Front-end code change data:
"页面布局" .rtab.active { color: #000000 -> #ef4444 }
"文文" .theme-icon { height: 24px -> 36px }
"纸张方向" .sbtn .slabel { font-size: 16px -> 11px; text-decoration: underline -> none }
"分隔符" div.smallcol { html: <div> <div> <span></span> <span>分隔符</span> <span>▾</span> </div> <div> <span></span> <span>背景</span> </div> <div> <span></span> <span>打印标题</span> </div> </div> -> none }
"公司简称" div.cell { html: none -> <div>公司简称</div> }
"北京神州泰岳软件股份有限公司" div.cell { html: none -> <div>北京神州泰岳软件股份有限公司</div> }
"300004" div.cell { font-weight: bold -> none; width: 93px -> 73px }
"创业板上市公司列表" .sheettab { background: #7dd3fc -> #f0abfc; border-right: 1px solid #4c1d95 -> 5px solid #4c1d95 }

--

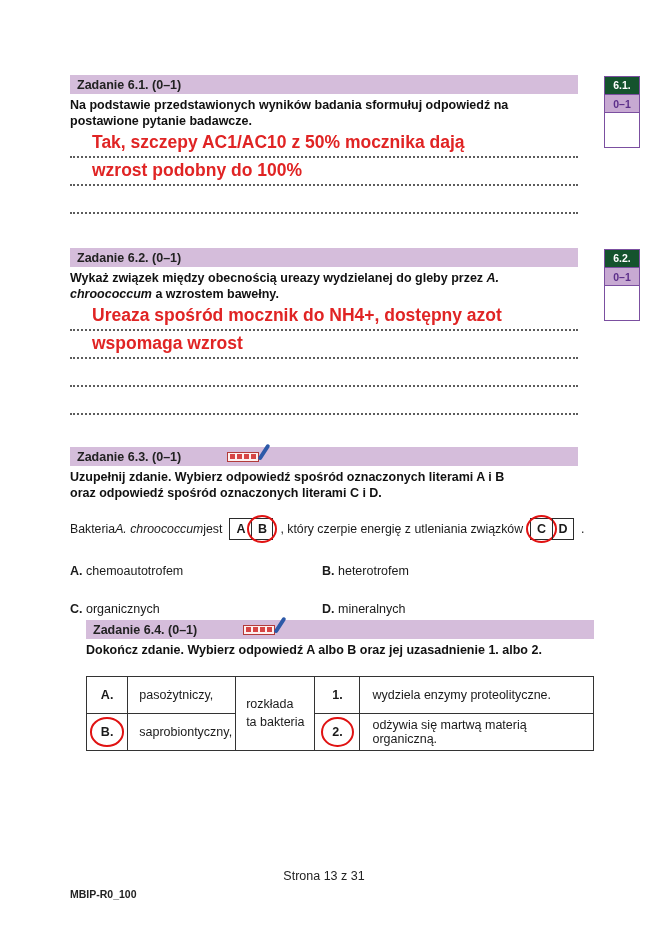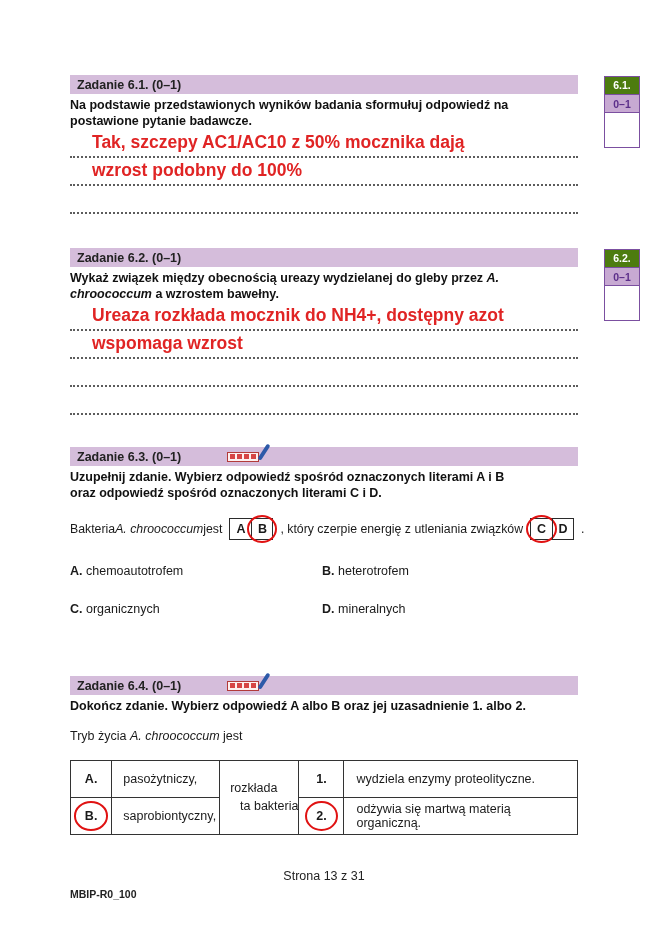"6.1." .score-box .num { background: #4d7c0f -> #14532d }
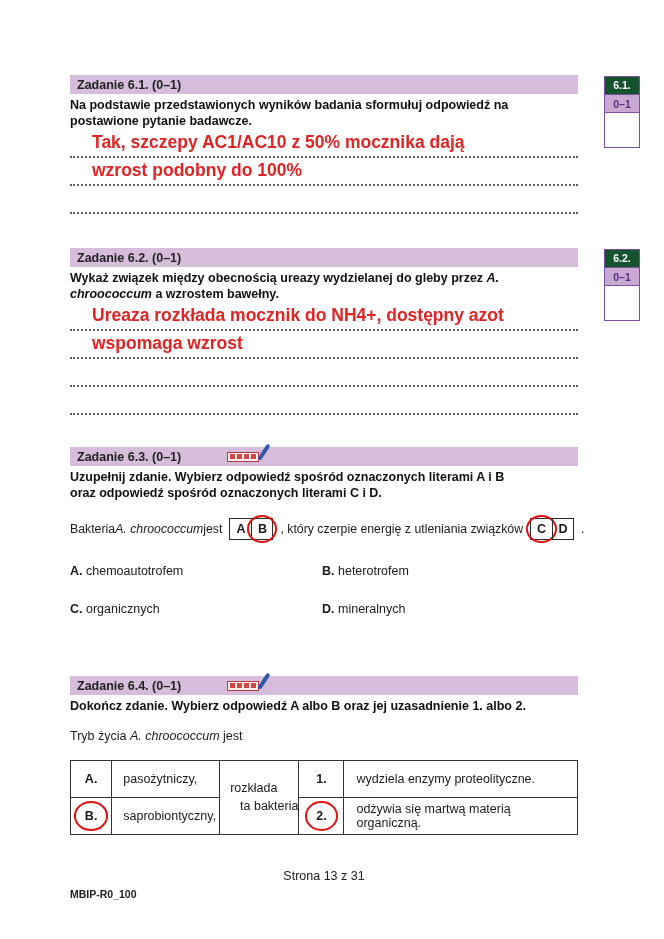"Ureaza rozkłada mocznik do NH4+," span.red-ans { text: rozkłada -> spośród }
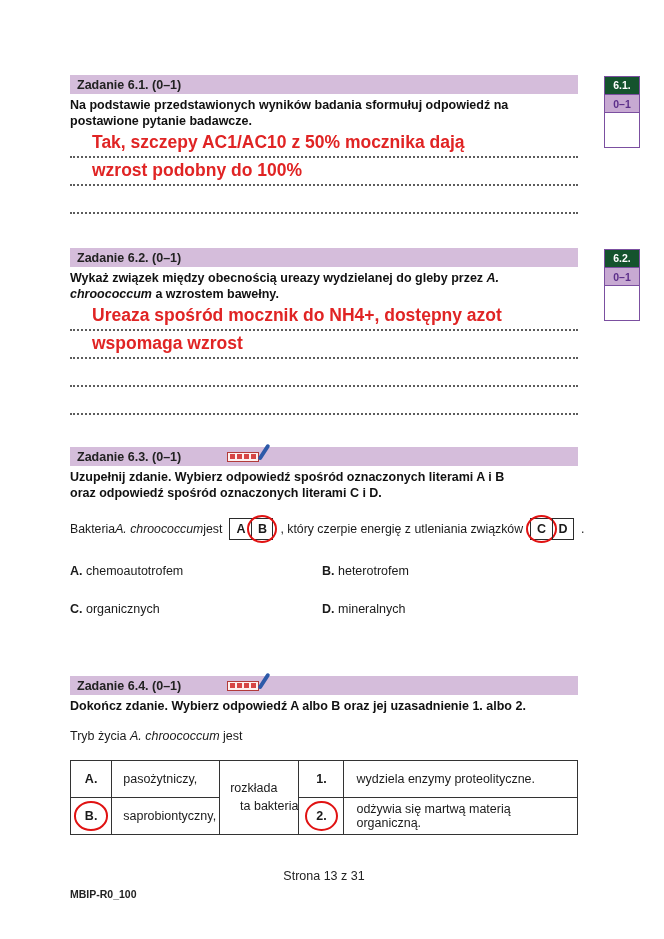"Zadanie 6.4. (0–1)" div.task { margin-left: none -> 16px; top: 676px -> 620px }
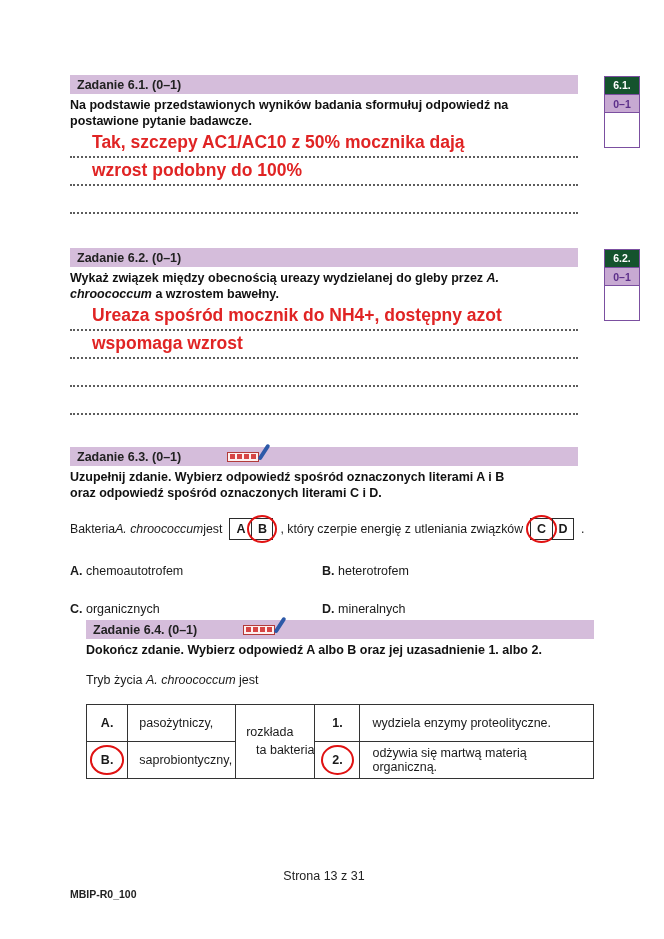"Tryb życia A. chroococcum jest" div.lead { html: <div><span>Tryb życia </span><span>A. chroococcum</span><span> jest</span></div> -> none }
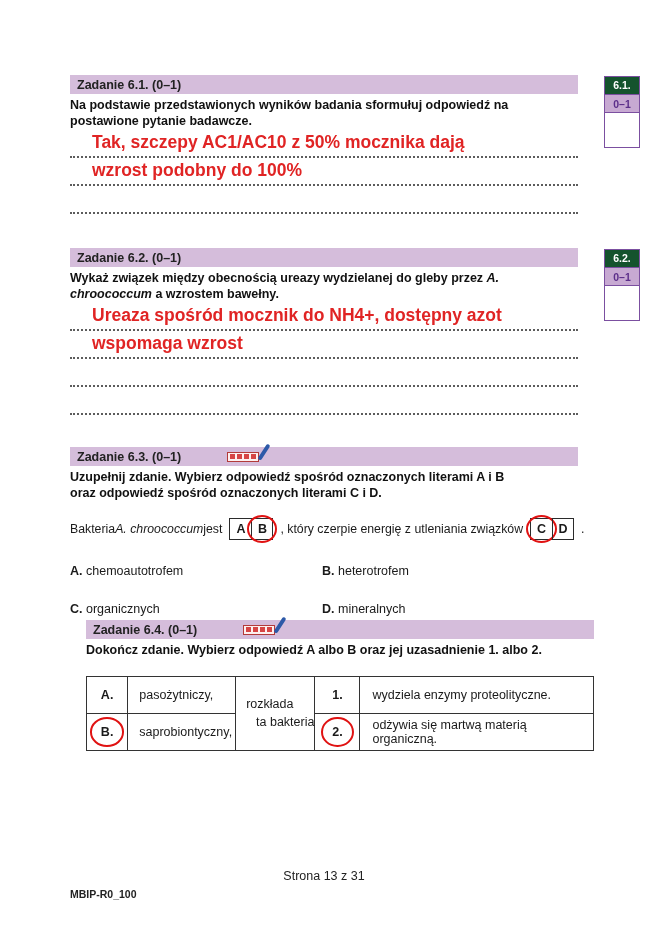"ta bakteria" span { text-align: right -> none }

**Task brief:** Whatever pictures the records hold, omit them; give again exactly the lines from the one containing "background: #4d7c0f ->" through the one containing "text-align: right ->".

**Written answer:**
"6.1." .score-box .num { background: #4d7c0f -> #14532d }
"Ureaza rozkłada mocznik do NH4+," span.red-ans { text: rozkłada -> spośród }
"Zadanie 6.4. (0–1)" div.task { margin-left: none -> 16px; top: 676px -> 620px }
"Tryb życia A. chroococcum jest" div.lead { html: <div><span>Tryb życia </span><span>A. chroococcum</span><span> jest</span></div> -> none }
"ta bakteria" span { text-align: right -> none }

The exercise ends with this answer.